:: Data for analysis ::

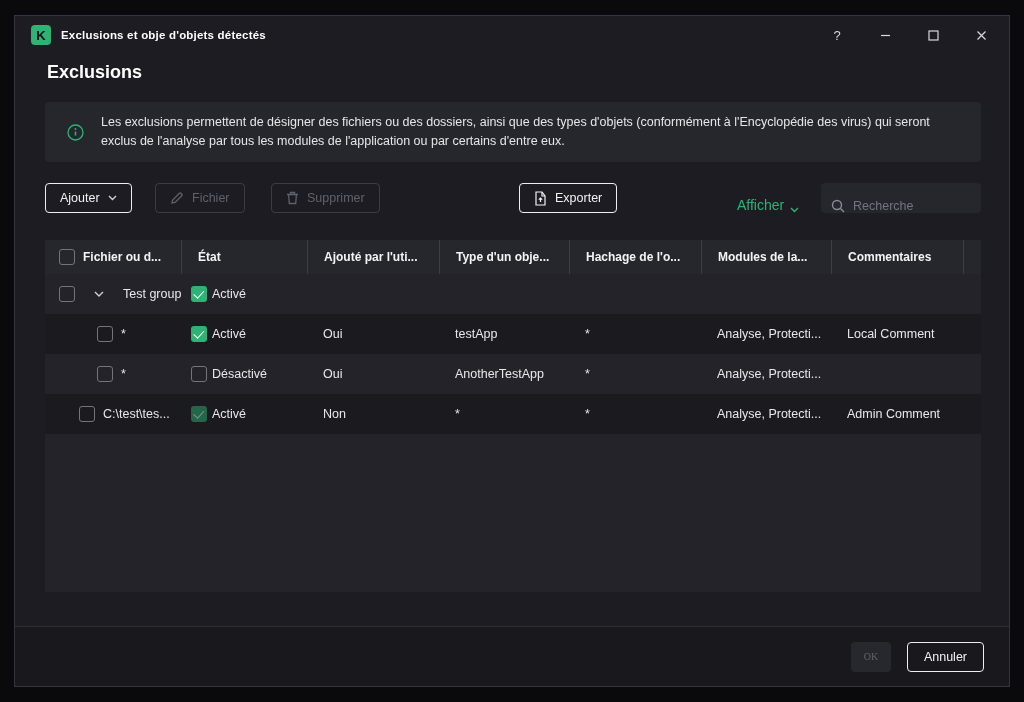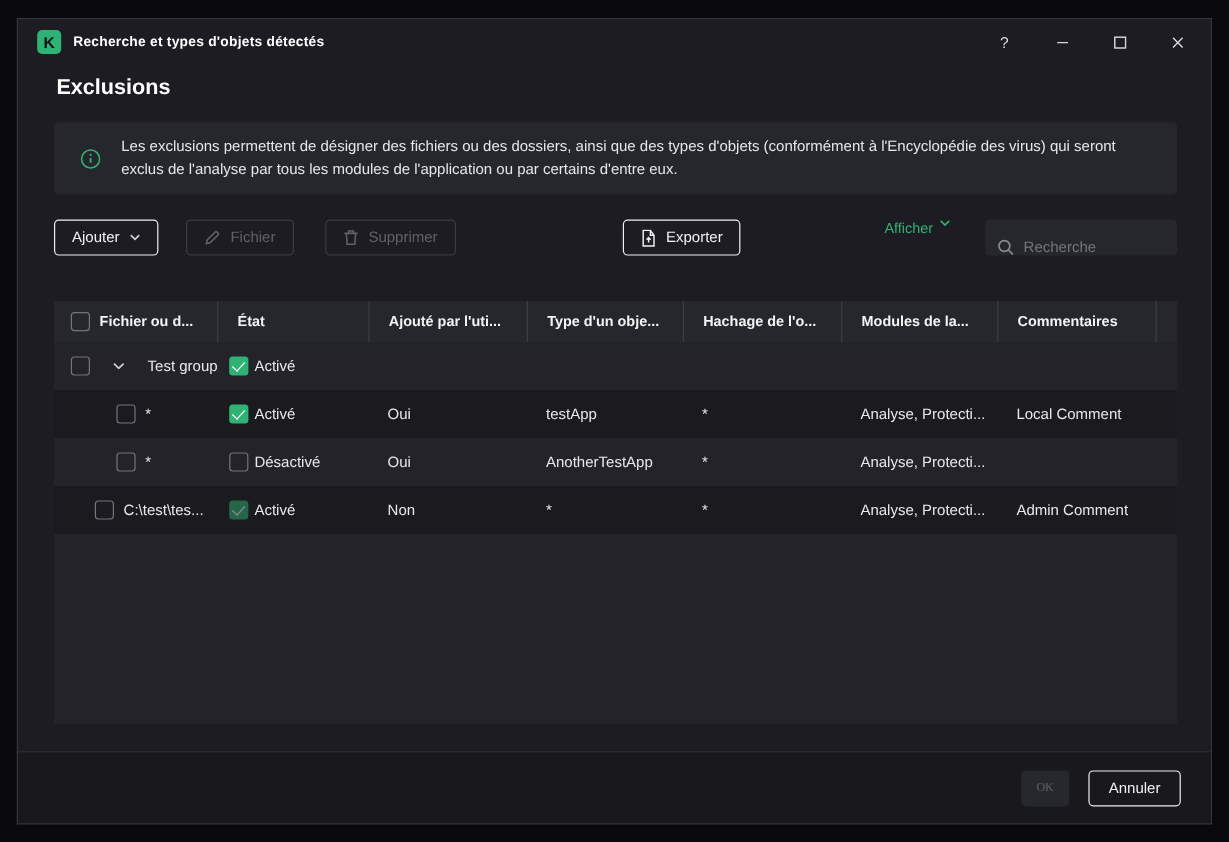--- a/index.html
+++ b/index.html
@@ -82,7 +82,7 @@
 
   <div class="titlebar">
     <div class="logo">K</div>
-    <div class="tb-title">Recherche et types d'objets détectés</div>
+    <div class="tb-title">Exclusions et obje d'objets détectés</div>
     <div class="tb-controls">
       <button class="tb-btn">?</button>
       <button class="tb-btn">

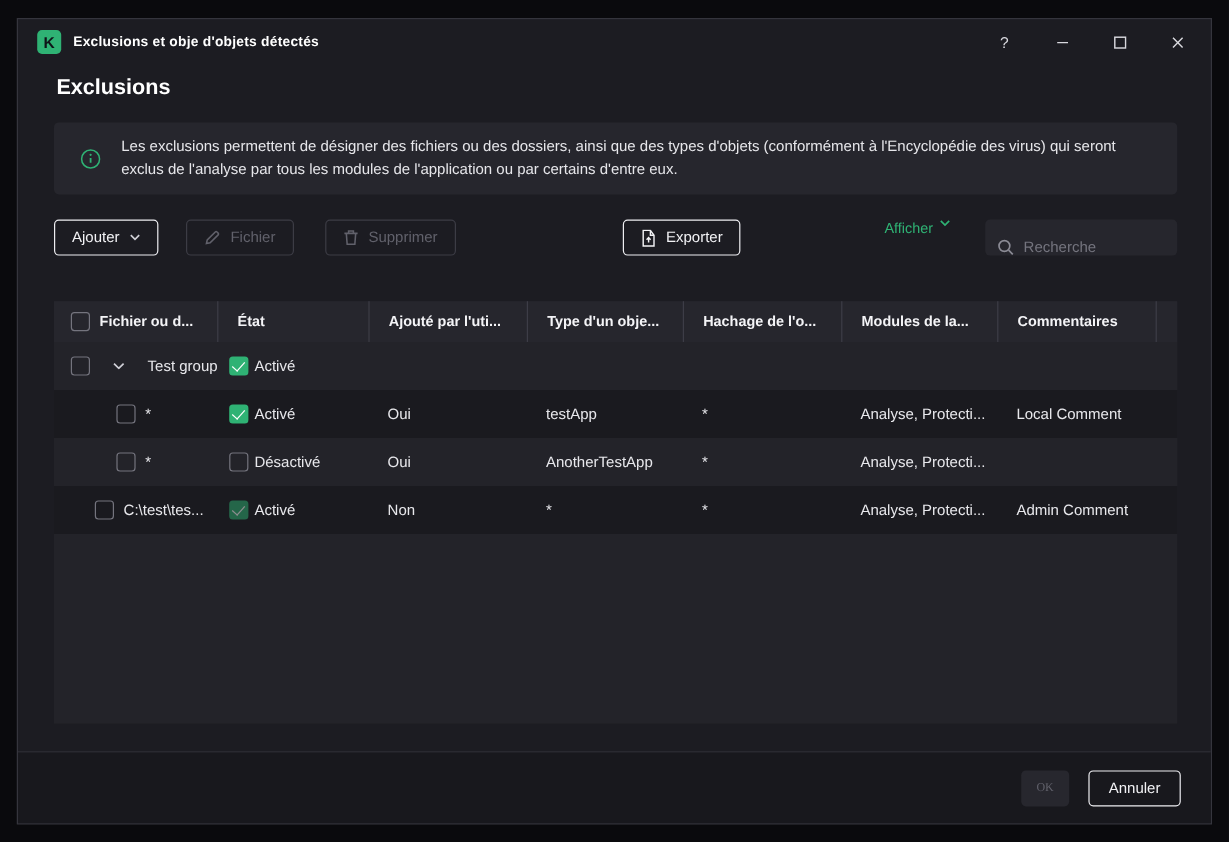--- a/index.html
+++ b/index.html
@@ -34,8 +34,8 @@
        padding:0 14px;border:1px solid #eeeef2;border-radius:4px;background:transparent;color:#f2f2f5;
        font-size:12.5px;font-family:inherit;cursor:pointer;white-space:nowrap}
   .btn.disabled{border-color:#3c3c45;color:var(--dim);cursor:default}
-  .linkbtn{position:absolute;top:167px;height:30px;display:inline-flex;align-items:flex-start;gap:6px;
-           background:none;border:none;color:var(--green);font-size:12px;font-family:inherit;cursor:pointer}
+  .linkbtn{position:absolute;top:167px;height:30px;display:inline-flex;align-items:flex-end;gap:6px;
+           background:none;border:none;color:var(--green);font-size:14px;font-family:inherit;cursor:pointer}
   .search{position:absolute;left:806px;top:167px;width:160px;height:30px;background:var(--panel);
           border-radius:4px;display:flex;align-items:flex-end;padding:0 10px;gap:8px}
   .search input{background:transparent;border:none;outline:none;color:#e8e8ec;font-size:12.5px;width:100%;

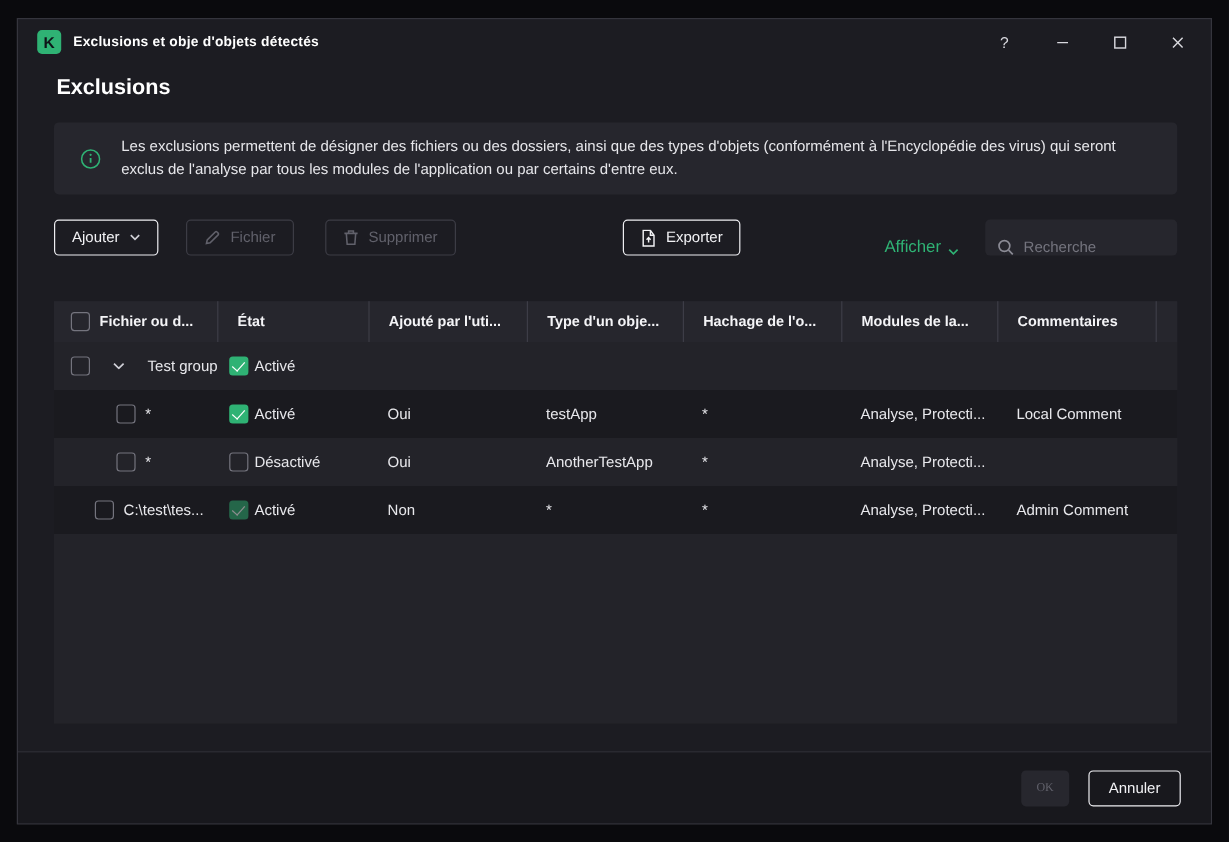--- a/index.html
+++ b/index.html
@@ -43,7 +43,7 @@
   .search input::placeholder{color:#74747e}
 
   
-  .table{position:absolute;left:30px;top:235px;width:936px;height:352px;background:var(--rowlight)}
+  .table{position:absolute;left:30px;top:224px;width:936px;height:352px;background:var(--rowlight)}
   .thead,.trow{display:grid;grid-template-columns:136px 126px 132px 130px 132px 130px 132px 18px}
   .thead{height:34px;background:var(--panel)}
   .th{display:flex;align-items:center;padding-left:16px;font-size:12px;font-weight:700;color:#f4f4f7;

* * *

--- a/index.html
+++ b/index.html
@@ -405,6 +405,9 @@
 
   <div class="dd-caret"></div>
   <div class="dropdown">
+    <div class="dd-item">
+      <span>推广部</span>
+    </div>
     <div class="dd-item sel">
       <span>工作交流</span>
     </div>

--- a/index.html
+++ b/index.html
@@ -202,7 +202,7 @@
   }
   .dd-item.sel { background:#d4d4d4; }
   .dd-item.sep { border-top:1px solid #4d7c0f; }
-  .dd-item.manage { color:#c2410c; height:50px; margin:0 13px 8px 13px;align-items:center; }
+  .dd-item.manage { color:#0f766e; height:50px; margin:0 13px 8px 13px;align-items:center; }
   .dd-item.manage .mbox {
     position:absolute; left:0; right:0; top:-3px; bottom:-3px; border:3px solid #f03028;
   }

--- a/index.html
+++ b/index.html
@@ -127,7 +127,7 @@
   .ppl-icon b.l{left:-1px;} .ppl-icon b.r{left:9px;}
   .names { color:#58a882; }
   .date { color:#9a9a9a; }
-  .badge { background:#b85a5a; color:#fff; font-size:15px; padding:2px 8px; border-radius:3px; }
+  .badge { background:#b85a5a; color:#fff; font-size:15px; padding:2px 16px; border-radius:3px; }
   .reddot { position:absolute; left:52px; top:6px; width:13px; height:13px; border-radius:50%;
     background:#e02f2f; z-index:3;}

:: What needs to be done ::
Each line of the data that holds the word "thead" should be copied.

:: Written reply ::
   .thead,.trow{display:grid;grid-template-columns:136px 126px 132px 130px 132px 130px 132px 18px}
   .thead{height:34px;background:var(--panel)}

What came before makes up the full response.